Did both parties raise soft money?

Yes, they did. The Republicans were the first to see the possibilities in the FEC rulings, but the Democrats soon caught up to them.

To get private funds for Ronald Reagan's publicly funded campaign, the Republican Party set up a soft-money operation to raise, distribute, and spend state-regulated money. They could raise and spend money from corporations in states that permitted corporate funds in elections; but they could also raise corporate money in states that did not permit it if it was spent in states that did. Rich donors who lived in states with no contribution limits could start writing checks to state parties after giving the maximum allowed under the FECA.3

This sort of thing has to be well organized, and the GOP set up a national "nonfederal" account in Washington, D.C., to manage it. It was in effect a parallel campaign finance system that was regulated neither by the FECA nor by the laws of any particular state. The FECA was a national system authorized by federal legislation, but the soft-money system had no authorizing law. It was a nationally centralized legal arrangement for taking advantage of the differences among state laws.

The Democrats eventually caught on to what the Republicans were doing, but it was late in the game by then and their feeble attempts to catch up in 1980 did not amount to much. They were a bit better organized in 1984, although still no match for the GOP.

But they launched a much more aggressive fundraising campaign in 1988, which raised three times more soft money than in 1984, and matched the Republicans' soft-money operation dollar for dollar.

It was also in 1988 that both parties decided to voluntarily disclose at least some of their soft-money donors. The public learned that 267 people had made $100,000 contributions to the GOP, and that 130 donors had given the same amount to the Democrats.
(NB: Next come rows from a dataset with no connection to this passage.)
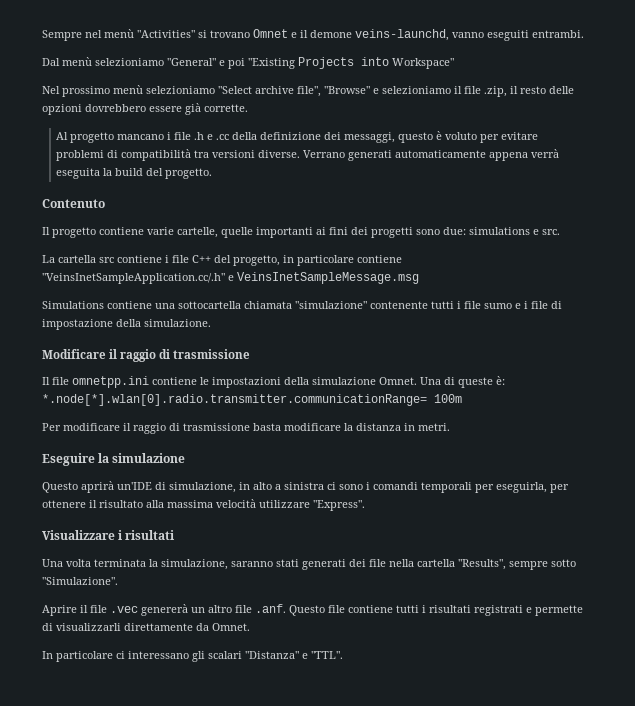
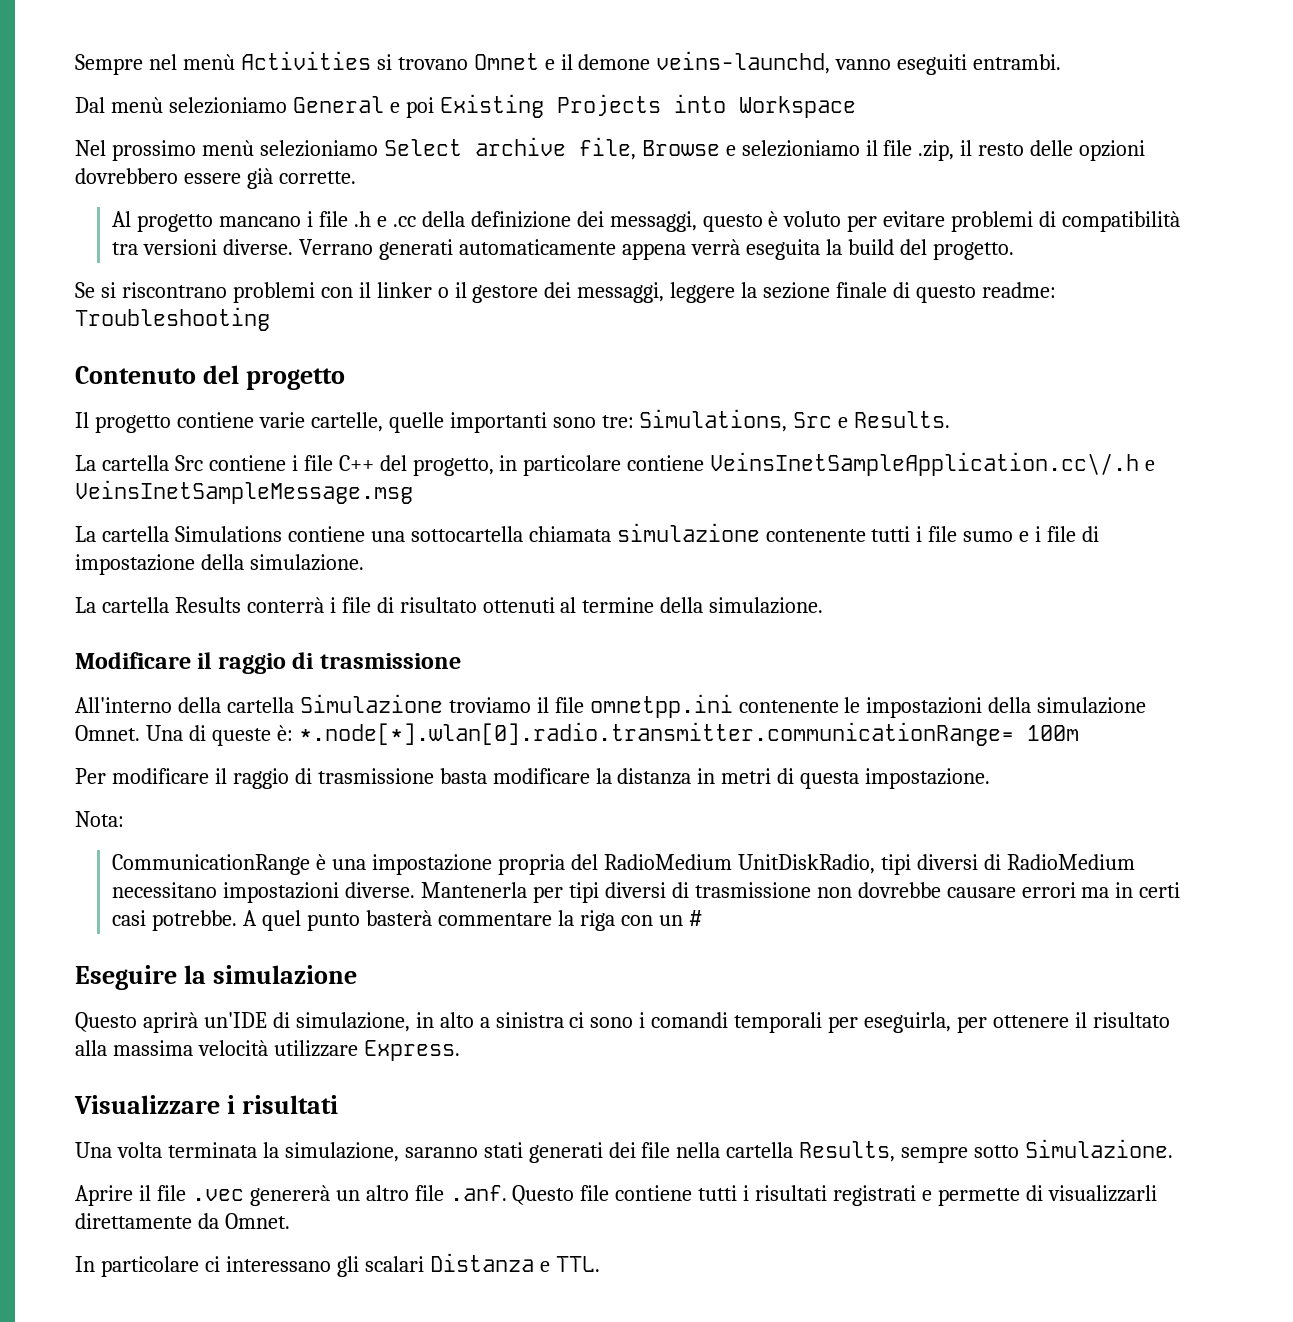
- Sempre nel menù "Activities" si trovano Omnet e il demone veins-launchd, vanno eseguiti entrambi.
+ Sempre nel menù Activities si trovano Omnet e il demone veins-launchd, vanno eseguiti entrambi.
- Dal menù selezioniamo "General" e poi "Existing Projects into Workspace"
+ Dal menù selezioniamo General e poi Existing Projects into Workspace
- Nel prossimo menù selezioniamo "Select archive file", "Browse" e selezioniamo il file .zip, il resto delle opzioni dovrebbero essere già corrette.
+ Nel prossimo menù selezioniamo Select archive file, Browse e selezioniamo il file .zip, il resto delle opzioni dovrebbero essere già corrette.
+ Se si riscontrano problemi con il linker o il gestore dei messaggi, leggere la sezione finale di questo readme: Troubleshooting
- Contenuto
+ Contenuto del progetto
- Il progetto contiene varie cartelle, quelle importanti ai fini dei progetti sono due: simulations e src.
- La cartella src contiene i file C++ del progetto, in particolare contiene "VeinsInetSampleApplication.cc/.h" e VeinsInetSampleMessage.msg
+ Il progetto contiene varie cartelle, quelle importanti sono tre: Simulations, Src e Results.
+ La cartella Src contiene i file C++ del progetto, in particolare contiene VeinsInetSampleApplication.cc\/.h e VeinsInetSampleMessage.msg
- Simulations contiene una sottocartella chiamata "simulazione" contenente tutti i file sumo e i file di impostazione della simulazione.
+ La cartella Simulations contiene una sottocartella chiamata simulazione contenente tutti i file sumo e i file di impostazione della simulazione.
+ La cartella Results conterrà i file di risultato ottenuti al termine della simulazione.
- Il file omnetpp.ini contiene le impostazioni della simulazione Omnet.
+ All'interno della cartella Simulazione troviamo il file omnetpp.ini contenente le impostazioni della simulazione Omnet.
- Per modificare il raggio di trasmissione basta modificare la distanza in metri.
+ Per modificare il raggio di trasmissione basta modificare la distanza in metri di questa impostazione.
+ Nota:
+ CommunicationRange è una impostazione propria del RadioMedium UnitDiskRadio, tipi diversi di RadioMedium necessitano impostazioni diverse. Mantenerla per tipi diversi di trasmissione non dovrebbe causare errori ma in certi casi potrebbe. A quel punto basterà commentare la riga con un #
- Questo aprirà un'IDE di simulazione, in alto a sinistra ci sono i comandi temporali per eseguirla, per ottenere il risultato alla massima velocità utilizzare "Express".
+ Questo aprirà un'IDE di simulazione, in alto a sinistra ci sono i comandi temporali per eseguirla, per ottenere il risultato alla massima velocità utilizzare Express.
- Una volta terminata la simulazione, saranno stati generati dei file nella cartella "Results", sempre sotto "Simulazione".
+ Una volta terminata la simulazione, saranno stati generati dei file nella cartella Results, sempre sotto Simulazione.
- In particolare ci interessano gli scalari "Distanza" e "TTL".
+ In particolare ci interessano gli scalari Distanza e TTL.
That was more $100,000 donors than in the 1972 election, and some of them were corporations. The "fat cats" of pre-Watergate days were back in force.4

Reformers had seen soft money as a problem since 1980. The FEC did not share their concern, though, and did not meet their persistent requests to require the parties to disclose their soft-money accounts until 1992. It is only for the years 1992 to 2000 that we know how soft money was being raised and spent.

Soft money was supposed to pay for state-level party-building activities such as voter registration and turnout drives, administrative costs, and building funds. And when the parties began filing soft- money disclosure reports in 1992, it turned out that they did spend the great majority of that money on activities that could fall into a stretched definition of party building. The parties spent far more money than was necessary to achieve the goal Congress had set out in the 1979 FECA amendments. But for twelve years and four presidential elections, there was surface plausibility to the parties' claim that they were doing no more than paying for generic campaign activities.5

The nature of soft money changed after 1992, though. That is when the parties began to raise much more money and spend it for purposes that had nothing to do with party building.